====== Extracted records ======

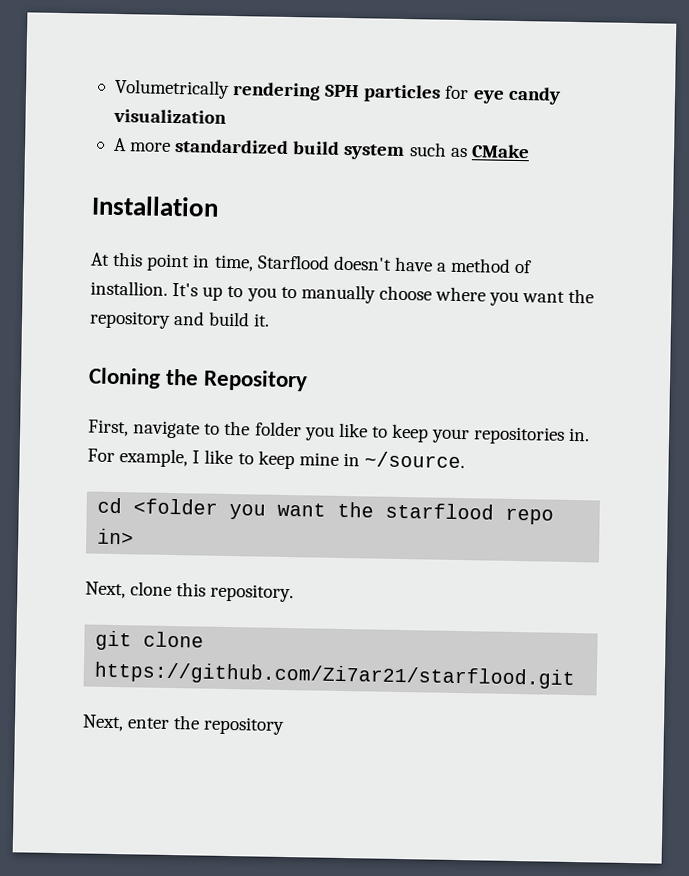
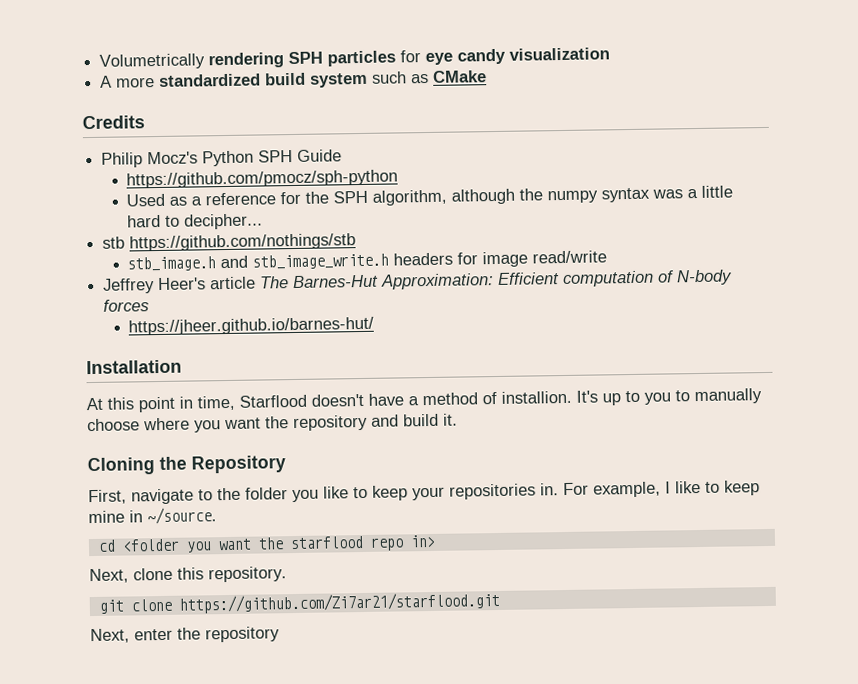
+ Credits
+ Philip Mocz's Python SPH Guide
+ https://github.com/pmocz/sph-python
+ Used as a reference for the SPH algorithm, although the numpy syntax was a little hard to decipher...
+ stb https://github.com/nothings/stb
+ stb_image.h and stb_image_write.h headers for image read/write
+ Jeffrey Heer's article The Barnes-Hut Approximation: Efficient computation of N-body forces
+ https://jheer.github.io/barnes-hut/

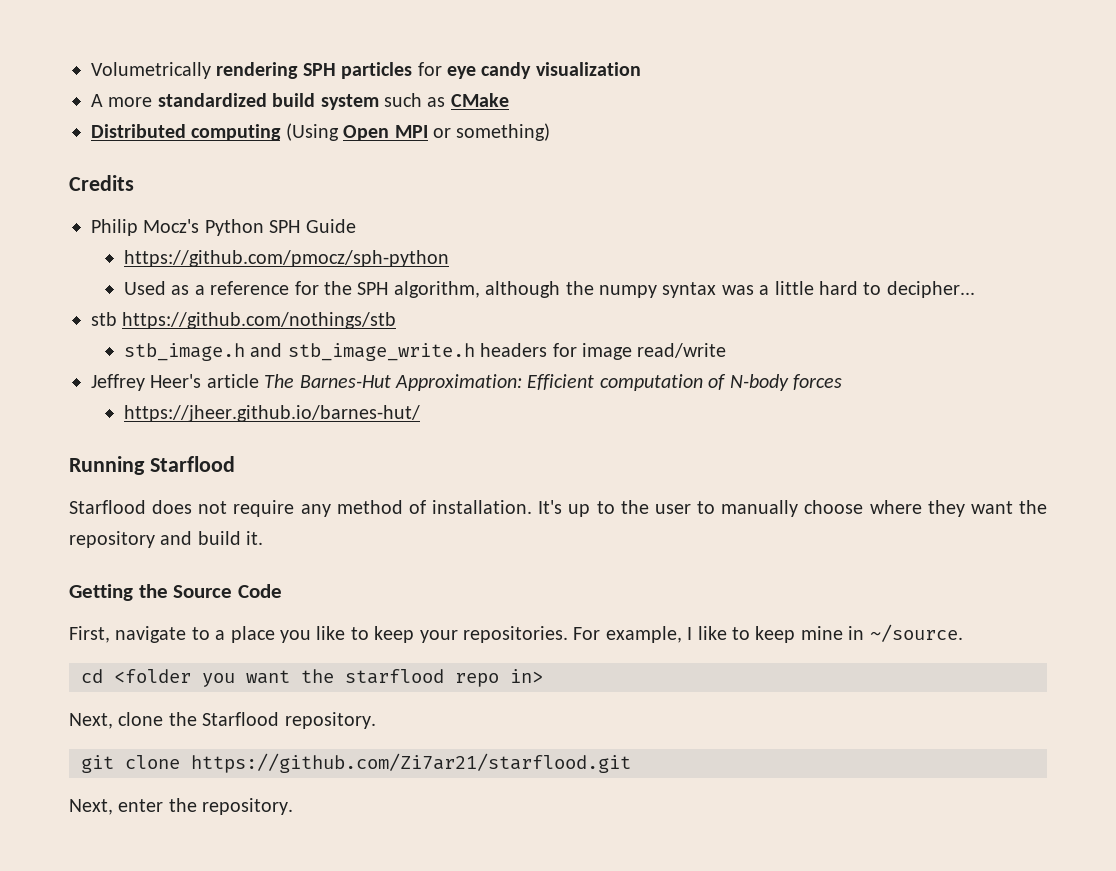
+ Distributed computing (Using Open MPI or something)
- Installation
- At this point in time, Starflood doesn't have a method of installion.
+ Running Starflood
+ Starflood does not require any method of installation.
- It's up to you to manually choose where you want the repository and build it.
+ It's up to the user to manually choose where they want the repository and build it.
- Cloning the Repository
+ Getting the Source Code
- First, navigate to the folder you like to keep your repositories in.
+ First, navigate to a place you like to keep your repositories.
- Next, clone this repository.
+ Next, clone the Starflood repository.
- Next, enter the repository
+ Next, enter the repository.

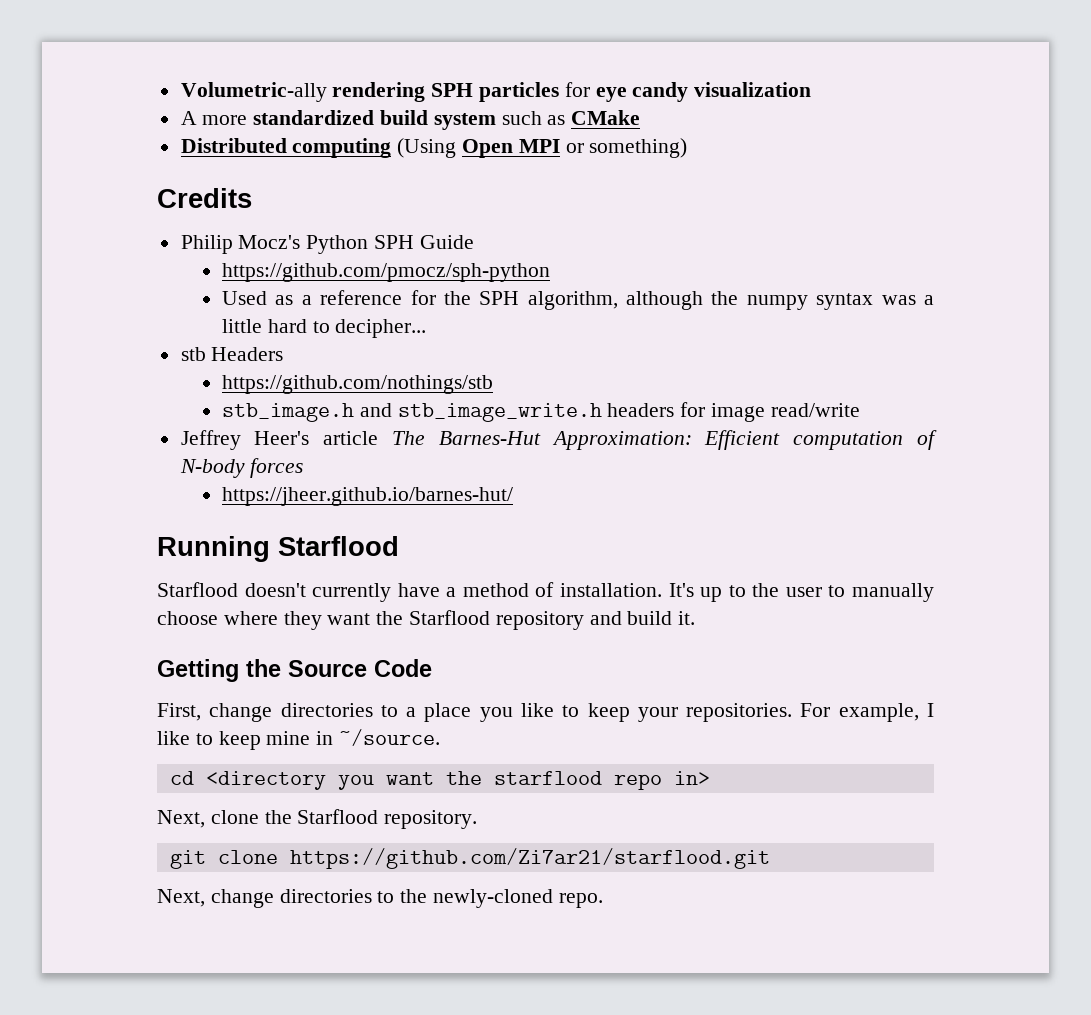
- Volumetrically rendering SPH particles for eye candy visualization
+ Volumetric-ally rendering SPH particles for eye candy visualization
- stb https://github.com/nothings/stb
+ stb Headers
+ https://github.com/nothings/stb
- Starflood does not require any method of installation.
+ Starflood doesn't currently have a method of installation.
- It's up to the user to manually choose where they want the repository and build it.
+ It's up to the user to manually choose where they want the Starflood repository and build it.
- First, navigate to a place you like to keep your repositories.
+ First, change directories to a place you like to keep your repositories.
- cd <folder you want the starflood repo in>
+ cd <directory you want the starflood repo in>
- Next, enter the repository.
+ Next, change directories to the newly-cloned repo.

======

Set down exactly the lines running from the beginning of the entries above to the line that contains "- First, navigate to the", including both, and leave out pictures.

Completed task.
+ Credits
+ Philip Mocz's Python SPH Guide
+ https://github.com/pmocz/sph-python
+ Used as a reference for the SPH algorithm, although the numpy syntax was a little hard to decipher...
+ stb https://github.com/nothings/stb
+ stb_image.h and stb_image_write.h headers for image read/write
+ Jeffrey Heer's article The Barnes-Hut Approximation: Efficient computation of N-body forces
+ https://jheer.github.io/barnes-hut/

+ Distributed computing (Using Open MPI or something)
- Installation
- At this point in time, Starflood doesn't have a method of installion.
+ Running Starflood
+ Starflood does not require any method of installation.
- It's up to you to manually choose where you want the repository and build it.
+ It's up to the user to manually choose where they want the repository and build it.
- Cloning the Repository
+ Getting the Source Code
- First, navigate to the folder you like to keep your repositories in.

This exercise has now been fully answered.